Wednesday, 25 January 2012
Former UCLan graduate Ben Tallon visited the Year Two illustrators to speak about his work and to set an editorial brief. This was an illustration project for a Big Issue article that he had recently tackled about homelessness and the help available to people. The second years have had a couple of days on the brief and the result is: these could be used although they don't quite answer the brief...
Posted by STEVE WILKIN at 12:55
Friday, 13 January 2012
Year Three illustrator Jake Tyas has been selected for Porter and Jenkinson's Curious Pursuits Show at the Portico Gallery in Manchester.
Art Historian collective Porter & Jenkinson aim to showcase the best contemporary art responding to the lost themes and ideas behind the dark, strange, curious and peculiar Victorian aesthetics.

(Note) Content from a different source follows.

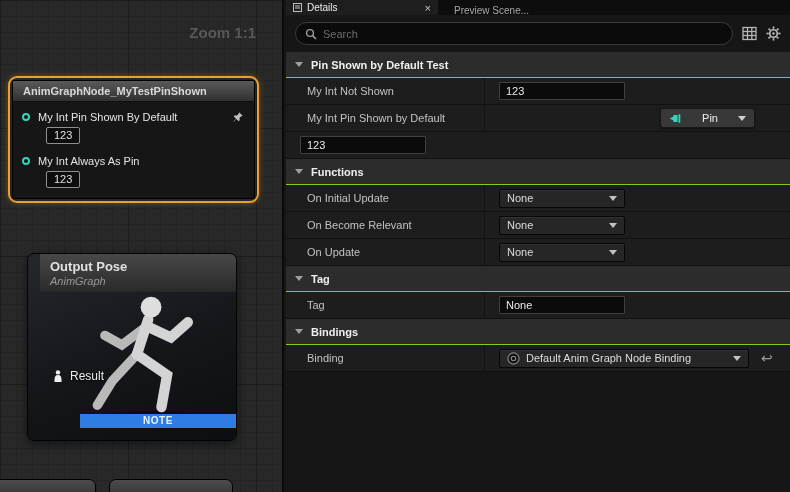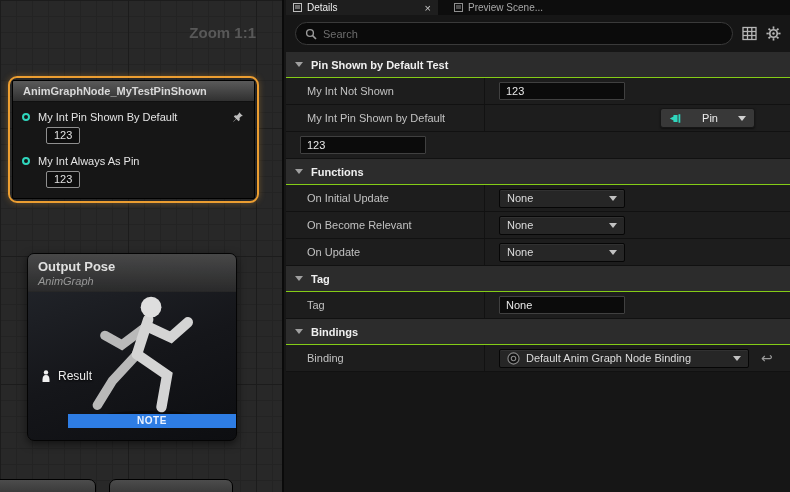"Preview Scene..." .tab.inactive { flex-direction: none -> column }
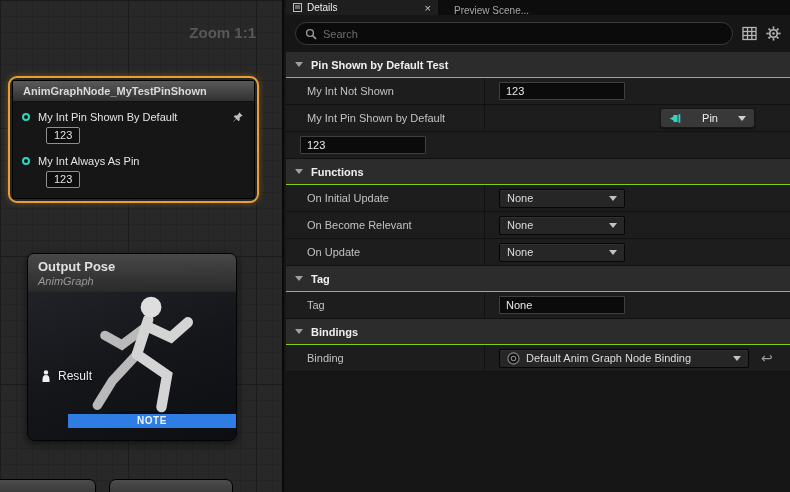"Output Pose" .output-node { padding-left: none -> 12px }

Their premier exhibition Curious Pursuits challenges the conservative image that is frequently associated with the Victorians. Often perceived as prudish and straight-laced, the Victorian’s obsession with – to mention a few pursuits – erotica, theatrical spectacles, the sensational, murder stories and freak shows, has long been pushed to the corners of society’s collective mind. Porter & Jenkinson aim to bring these forgotten ideas to the foreground and explore the responses and reactions in our contemporary society.
The pieces forming the exhibition are what Porter & Jenkinson deem to be intriguing works that depict and celebrate all things curious.

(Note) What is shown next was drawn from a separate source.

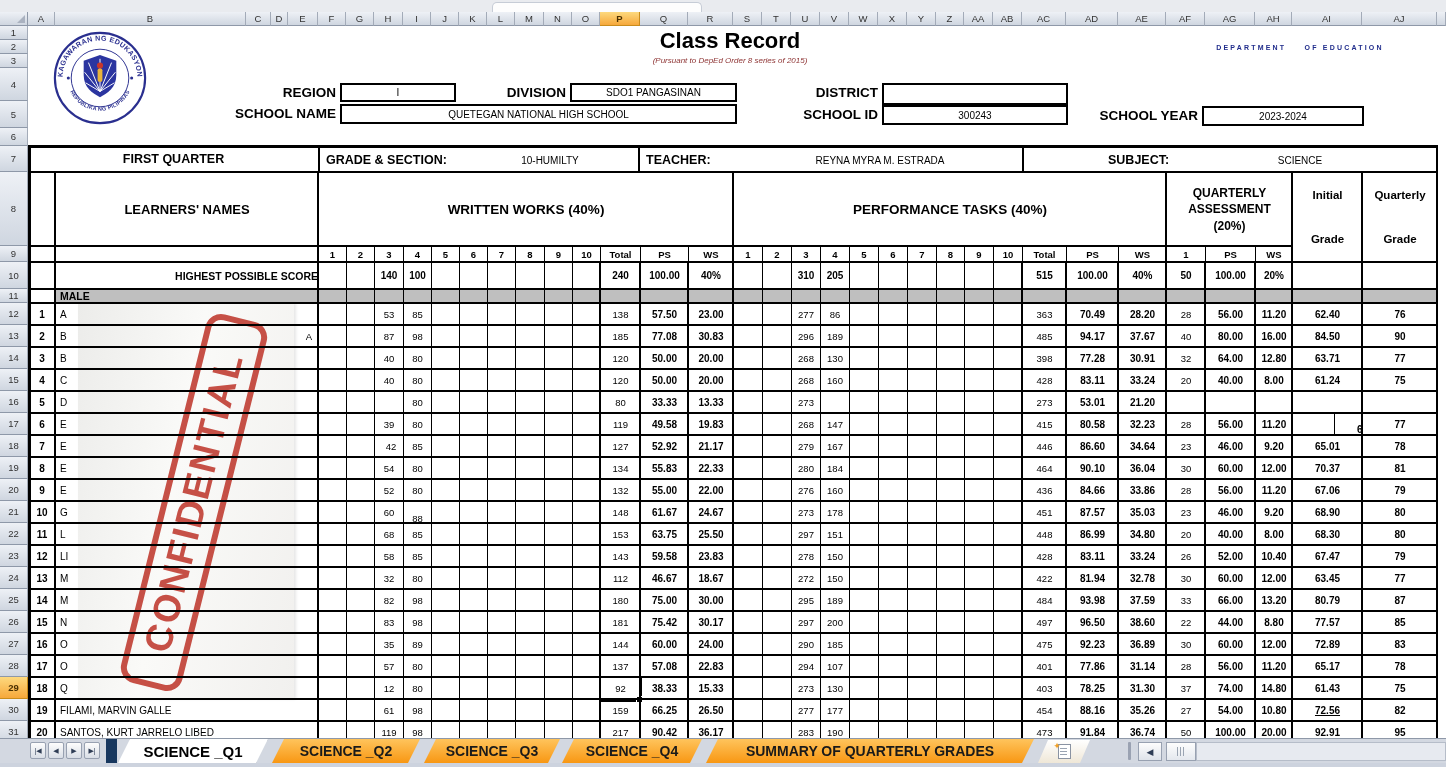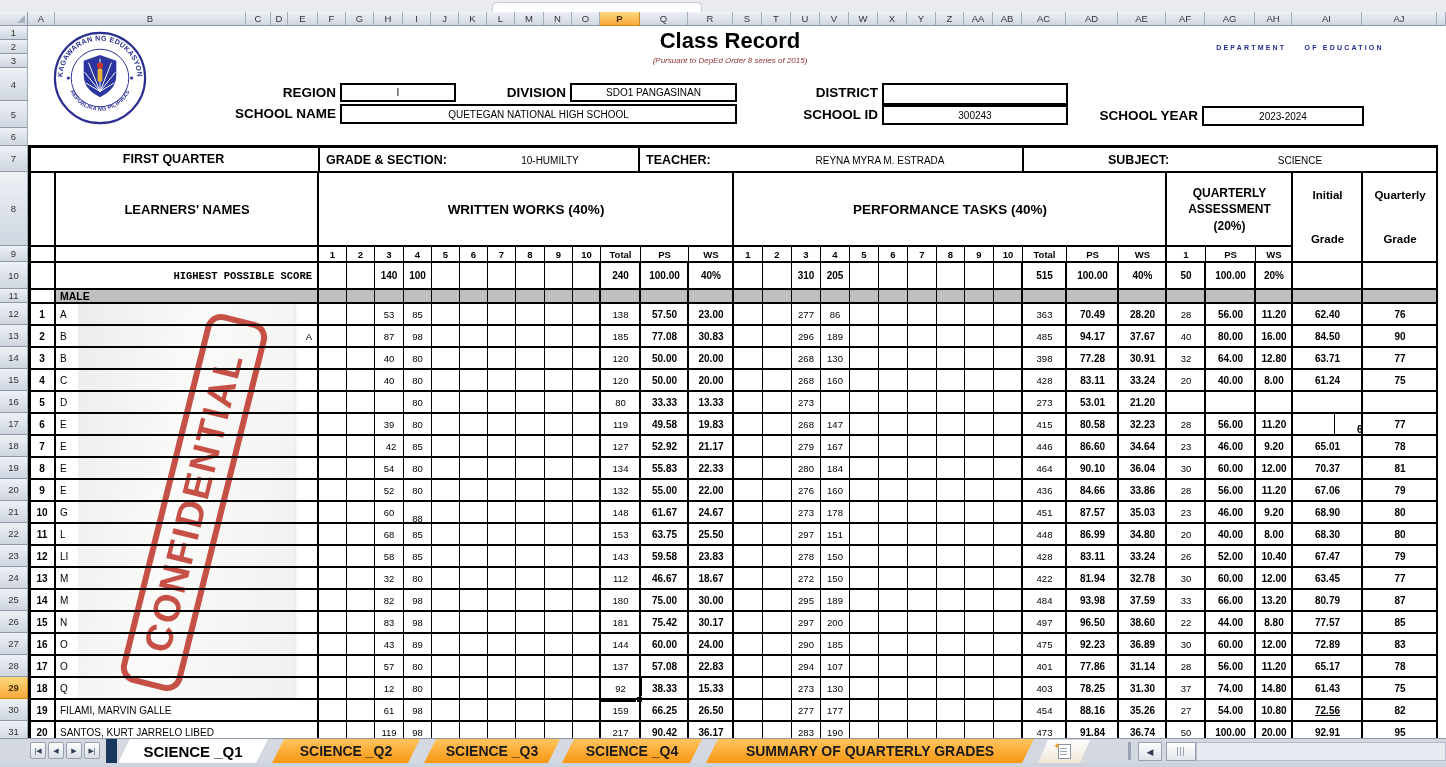"HIGHEST POSSIBLE SCORE" .cell.right { font-family: Liberation Mono, monospace -> none; padding-right: 6px -> none }
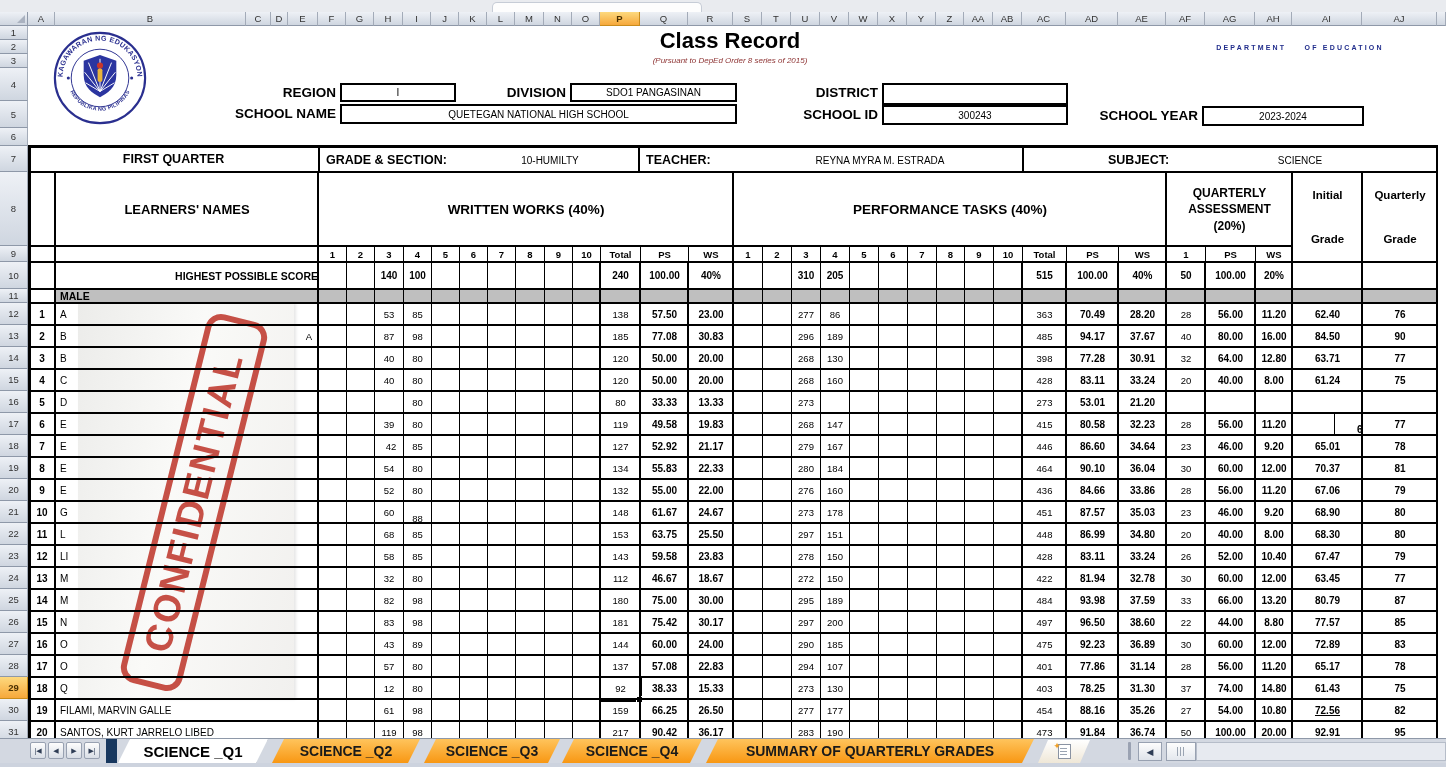"43" div.cell { text: 43 -> 35 }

Posted by STEVE WILKIN at 15:54
Tuesday, 3 January 2012
Very sad to hear of the death of Ronald Searle in my view one of the country's greatest ever illustrators and certainly one of it's best draughtsmen. Recognised in the USA and in France where he was both honoured and hugely influential.
Searle was genuinely much more than a cartoonist. Anybody who has seen his drawings from his time as a prisoner of war in Burma during world war two can be under no doubt as to the strength of his conviction as an artist.
"Despite his own sufferings, Searle continued to draw what he saw, hiding his sketches under the mattresses of men dying of cholera to prevent their discovery by Japanese guards. “I desperately wanted to put down what was happening, because I thought if by any chance there was a record, even if I died, someone might find it and know what went on,” he recalled."
He was probably busiest in the 1950s and early 60s producing some fantastic reportage, illustrating over a hundred books not to mention his editorial, and design work.
In this country Ronald Searle is known almost solely as a cartoonist and for creating the St Trinians. It makes me sad that he was not subject of more honour in this country during his lifetime.